-
Notifications
You must be signed in to change notification settings - Fork 339
Comparison of SQL and SPL:Join Operations (Ⅰ)
The join operation is used to combine records of two or more tables. This essay explains the handling of join operations using SQL and SPL. By exploring solutions and basic principles of the two commonly used programming languages and providing sample programs written in them, we try to find the faster and more efficient way for you. Looking ${article} for details.
The independent relationship between data of tables is called table association. There are four types of table relationships – one-to-one, many-to-one, one-to-many and many-to-many. Two or more tables can be joined through the associative relationship for performing an associative query on them.
The one-to-one relationship exists between two tables where a record in a table corresponds to only one record in another table; and vice versa, and usually, that use the same primary key fields.
Suppose there are a student table and student_contacts table. Both use student ID as the primary key. The former stores student names, genders, birthdays, departments, and classes. The latter records contacts of students and their addresses. Each student record corresponds to a piece of contact information, and each contact corresponds to one student.

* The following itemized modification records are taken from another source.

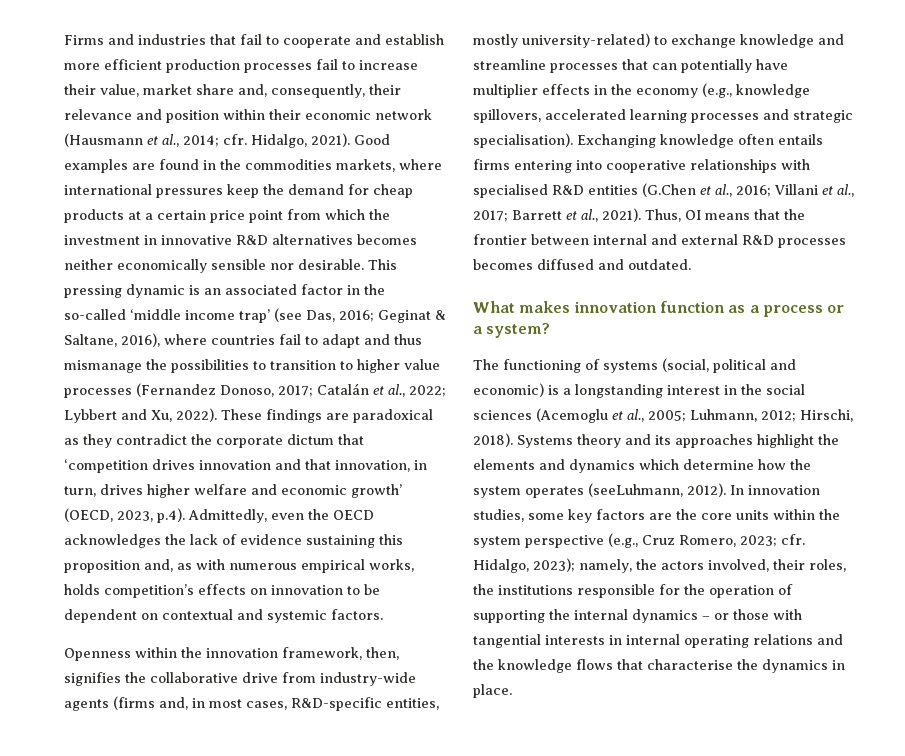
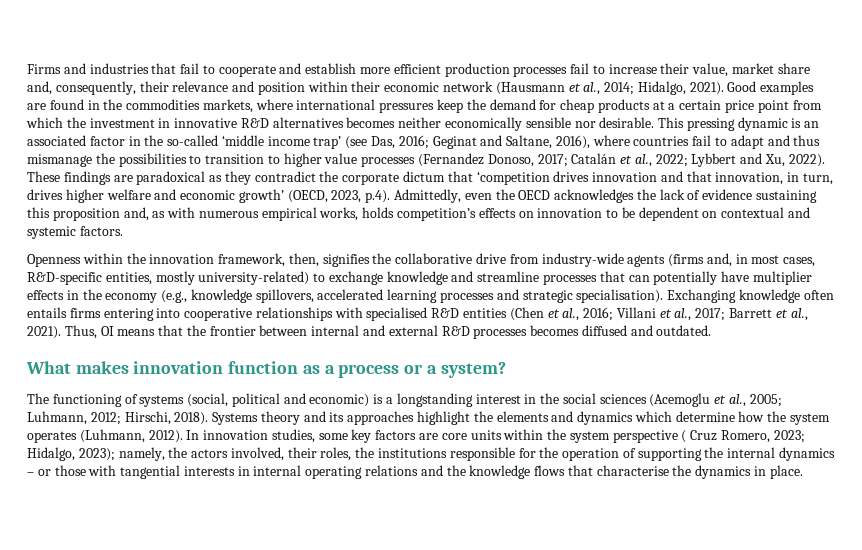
- Firms and industries that fail to cooperate and establish more efficient production processes fail to increase their value, market share and, consequently, their relevance and position within their economic network (Hausmann et al., 2014; cfr. Hidalgo, 2021).
+ Firms and industries that fail to cooperate and establish more efficient production processes fail to increase their value, market share and, consequently, their relevance and position within their economic network (Hausmann et al., 2014; Hidalgo, 2021).
- This pressing dynamic is an associated factor in the so-called ‘middle income trap’ (see Das, 2016; Geginat & Saltane, 2016), where countries fail to adapt and thus mismanage the possibilities to transition to higher value processes (Fernandez Donoso, 2017; Catalán et al., 2022; Lybbert and Xu, 2022).
+ This pressing dynamic is an associated factor in the so-called ‘middle income trap’ (see Das, 2016; Geginat and Saltane, 2016), where countries fail to adapt and thus mismanage the possibilities to transition to higher value processes (Fernandez Donoso, 2017; Catalán et al., 2022; Lybbert and Xu, 2022).
- Exchanging knowledge often entails firms entering into cooperative relationships with specialised R&D entities (G.Chen et al., 2016; Villani et al., 2017; Barrett et al., 2021).
+ Exchanging knowledge often entails firms entering into cooperative relationships with specialised R&D entities (Chen et al., 2016; Villani et al., 2017; Barrett et al., 2021).
- Systems theory and its approaches highlight the elements and dynamics which determine how the system operates (seeLuhmann, 2012).
+ Systems theory and its approaches highlight the elements and dynamics which determine how the system operates (Luhmann, 2012).
- In innovation studies, some key factors are the core units within the system perspective (e.g., Cruz Romero, 2023; cfr. Hidalgo, 2023); namely, the actors involved, their roles, the institutions responsible for the operation of supporting the internal dynamics – or those with tangential interests in internal operating relations and the knowledge flows that characterise the dynamics in place.
+ In innovation studies, some key factors are core units within the system perspective ( Cruz Romero, 2023; Hidalgo, 2023); namely, the actors involved, their roles, the institutions responsible for the operation of supporting the internal dynamics – or those with tangential interests in internal operating relations and the knowledge flows that characterise the dynamics in place.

【Example 1】Based on STUDENT table and STUDENT_CONTACTS table, get names of students and their contacts and contacts’ addresses for students who have the contact information. Below is part of the source data:
STUDENT:
ID | NAME | DEPARTMENTID | CLASSID | GENDER | BIRTHDAY |
---|---|---|---|---|---|
1 | Rebecca | 1 | 1 | F | 2010/09/08 |
2 | Ashley | 1 | 1 | F | 2010/10/09 |
3 | Rachel | 1 | 1 | F | 2011/04/29 |
4 | Emily | 1 | 1 | F | 2010/11/24 |
5 | Ashley | 1 | 1 | F | 2011/03/03 |
… | … | … | … | … | … |
STUDENT_CONTACTS:
ID | CONTACTS | ADDRESS |
---|---|---|
1 | Mrs. Moore | 124 Guangming North Road |
2 | Mrs. Wilson | 116 Baishi Road |
3 | Mr. Johnson | No.8, Mingcheng Road, Haidian District |
4 | Mr. Smith | 12 Fuxing Road |
5 | Mr. Smith | 462 Shijingshan Road |
… | … | … |
SQL solution:
There could be some students who do not have contacts information. To find names and contact information of target students, we use the inner join to select records from STUDENT table where IDs exist in both tables. An inner join is often called a join simply. It will delete all rows that cannot match the other table from the result table. SQL INNER JOIN inner joins the first and the second table and ON statement defines the joining condition. Below is SQL statements:
SELECT
S.NAME,C.CONTACTS,C.ADDRESS
FROM
STUDENT S
INNER JOIN
STUDENT_CONTACTS C
ON S.ID=C.ID
SPL solution:
SPL calls two or more tables having one-to-one relationship between them the homo-dimension tables. One is the homo-dimension table of the other, and vice versa. SPL join() function is used to perform a join operation, an inner join operation, by default.
A | |
---|---|
1 | =T("Student.txt") |
2 | =T("StudentContacts.txt") |
3 | =join(A1:S,ID;A2:C,ID) |
4 | =A3.new(S.NAME,C.CONTACTS,C.ADDRESS) |
A1: Import Student table from the source file.
A2: Import StudentContacts table from the source file.
A3: Inner joins the two tables through their ID field.
A4: Create a new table sequence made up of fields storing student names, their contacts and addresses.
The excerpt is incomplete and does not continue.